En 1972, le magazine alémanique Der Beobachter fait éclater le scandale. Suite aux excuses publiques d’Alfons Egli 14 ans plus tard, des sommes allant jusqu’à 25’000CHF sont versées aux victimes en 1988. Rebelote en 2018, après que l’Initiative sur la réparation a été retirée au profit du contre-projet du parlement garantissant 20’000CHF par victime. Depuis 1998, le peuple yéniche est reconnu comme une minorité nationale. Mais ces mesures de réparation ne sont pas suffisantes aux yeux d’Uschi Waser : « Il faudrait au moins que l’Etat prenne à sa charge les coûts liés aux problèmes de santé et sociaux causés par ces violences. Car les effets sur la vie des survivants ont été catastrophiques. »

Pour elle, le plus important reste le travail de mémoire. Dans les écoles où elle témoigne aujourd’hui, elle réalise qu’on ne connaît plus cette histoire. Cette méconnaissance a un impact concret sur des dizaines de vies aujourd’hui : « Beaucoup de victimes sont dans des foyers pour personnes âgées. Comme on ne connaît pas leur parcours et leurs traumatismes vis-à-vis des institutions, elles ne vont pas bien et on ne sait pas comment s’en occuper. Personnellement je suis inscrite à Exit. Je ne retournerai jamais en foyer. »

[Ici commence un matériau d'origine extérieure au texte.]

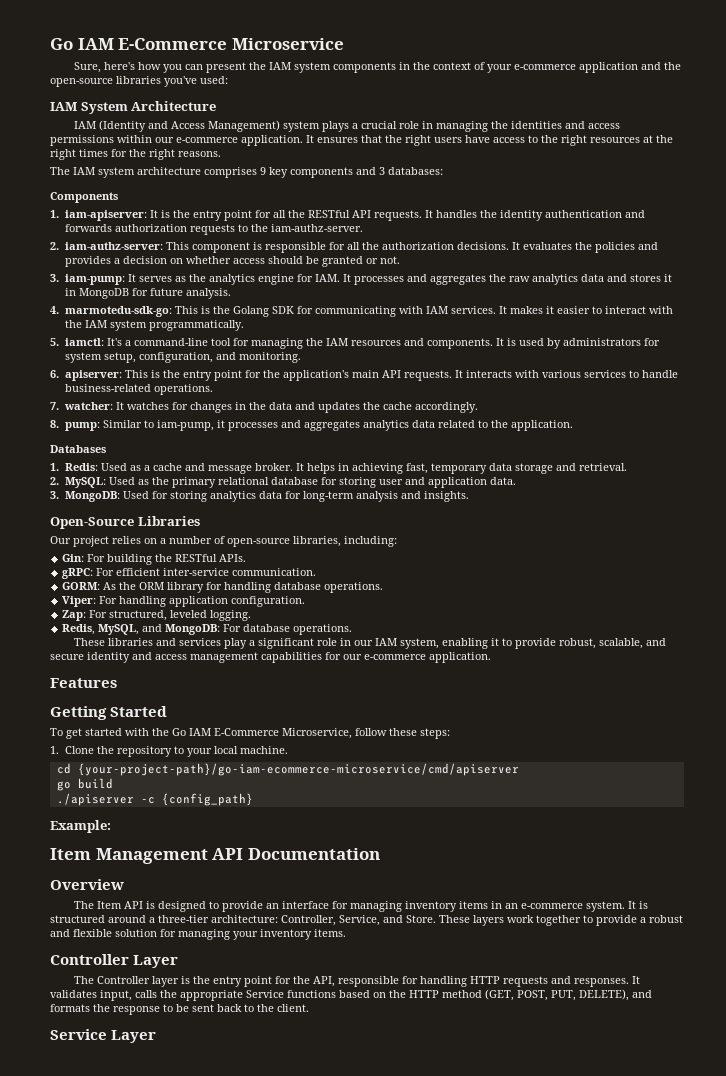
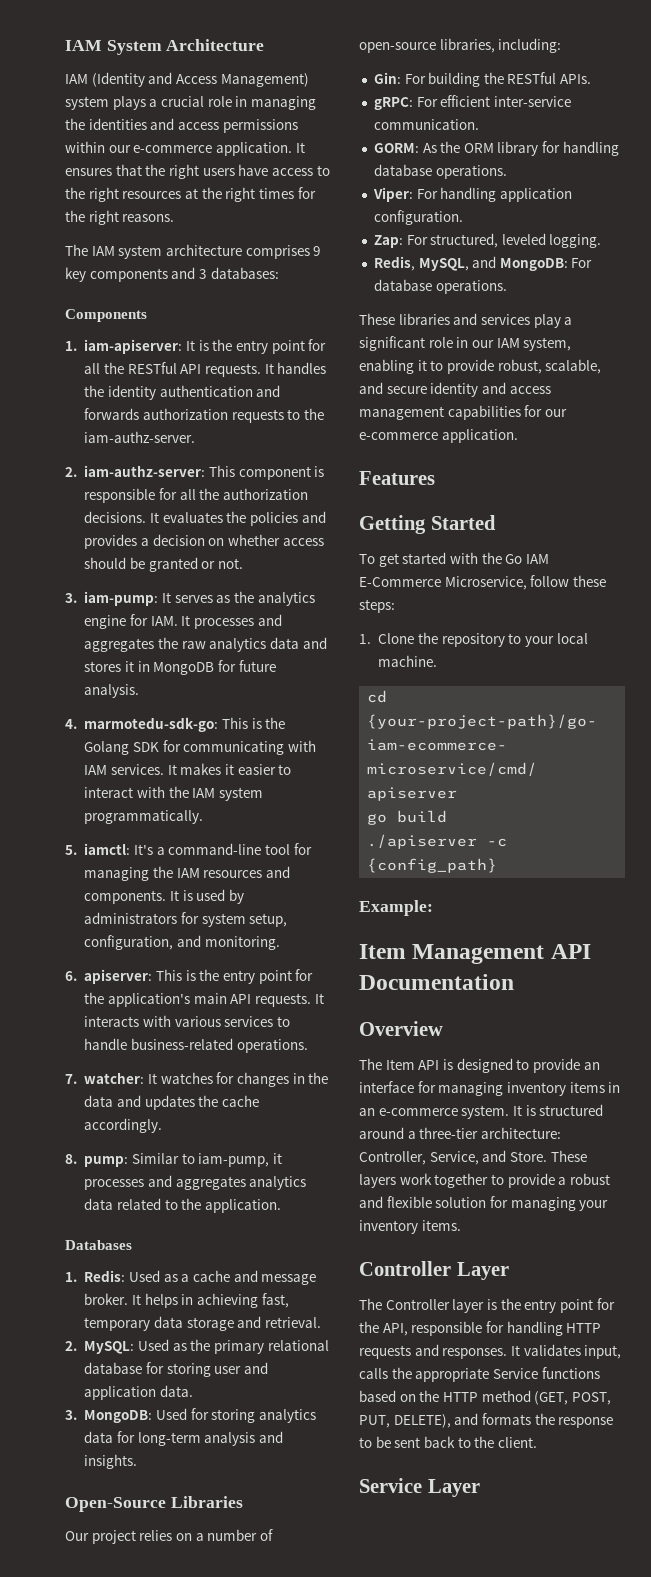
- Go IAM E-Commerce Microservice
- Sure, here's how you can present the IAM system components in the context of your e-commerce application and the open-source libraries you've used:

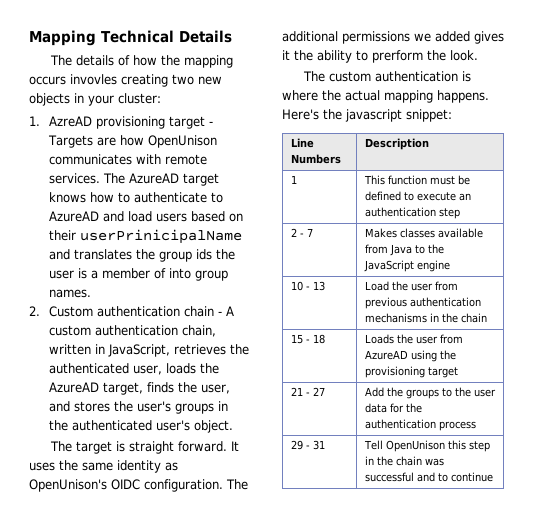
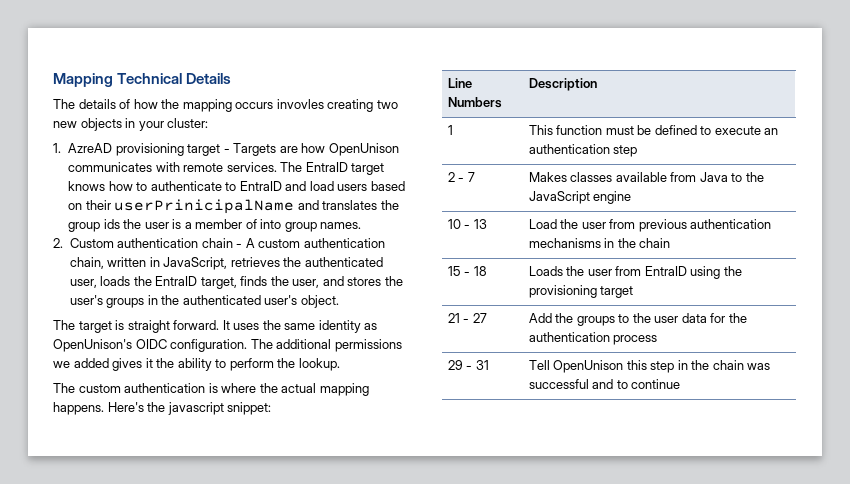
- The AzureAD target knows how to authenticate to AzureAD and load users based on their userPrinicipalName and translates the group ids the user is a member of into group names.
+ The EntraID target knows how to authenticate to EntraID and load users based on their userPrinicipalName and translates the group ids the user is a member of into group names.
- 2. Custom authentication chain - A custom authentication chain, written in JavaScript, retrieves the authenticated user, loads the AzureAD target, finds the user, and stores the user's groups in the authenticated user's object.
+ 2. Custom authentication chain - A custom authentication chain, written in JavaScript, retrieves the authenticated user, loads the EntraID target, finds the user, and stores the user's groups in the authenticated user's object.
- The additional permissions we added gives it the ability to prerform the look.
+ The additional permissions we added gives it the ability to perform the lookup.
- 15 - 18 | Loads the user from AzureAD using the provisioning target
+ 15 - 18 | Loads the user from EntraID using the provisioning target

La fondation Pro Juventute ne gère plus de placements et met aujourd’hui les droits des enfants au centre de sa politique. Depuis un changement de génération de cadres entre les années 1970 et1980, elle collabore activement pour que le travail de mémoire officiel puisse se faire, remettant tous ses dossiers aux Archives fédérales. Elle s’est excusée plusieurs fois publiquement et soutient financièrement des fondations qui défendent les Yéniches.  Elle sensibilise également ses collaborateurs à cette histoire. Pour ce faire, elle est notamment en contact avec Uschi Waser. « Nous devons faire face à notre histoire et rester engagés pour le traitement des injustices commises. Mais aucune réparation ne suffira à guérir un tel traumatisme » argue Anne-Florence Débois.

« Une réconciliation ne sera possible que sur la reconnaissance de cette tentative de génocide, et sur les garanties qui en découleront », conclue Thomas Huonker. « Car cette persécution englobe bel et bien plusieurs éléments constitutifs du génocide selon la Convention de l’ONU sur le génocide de 1948. »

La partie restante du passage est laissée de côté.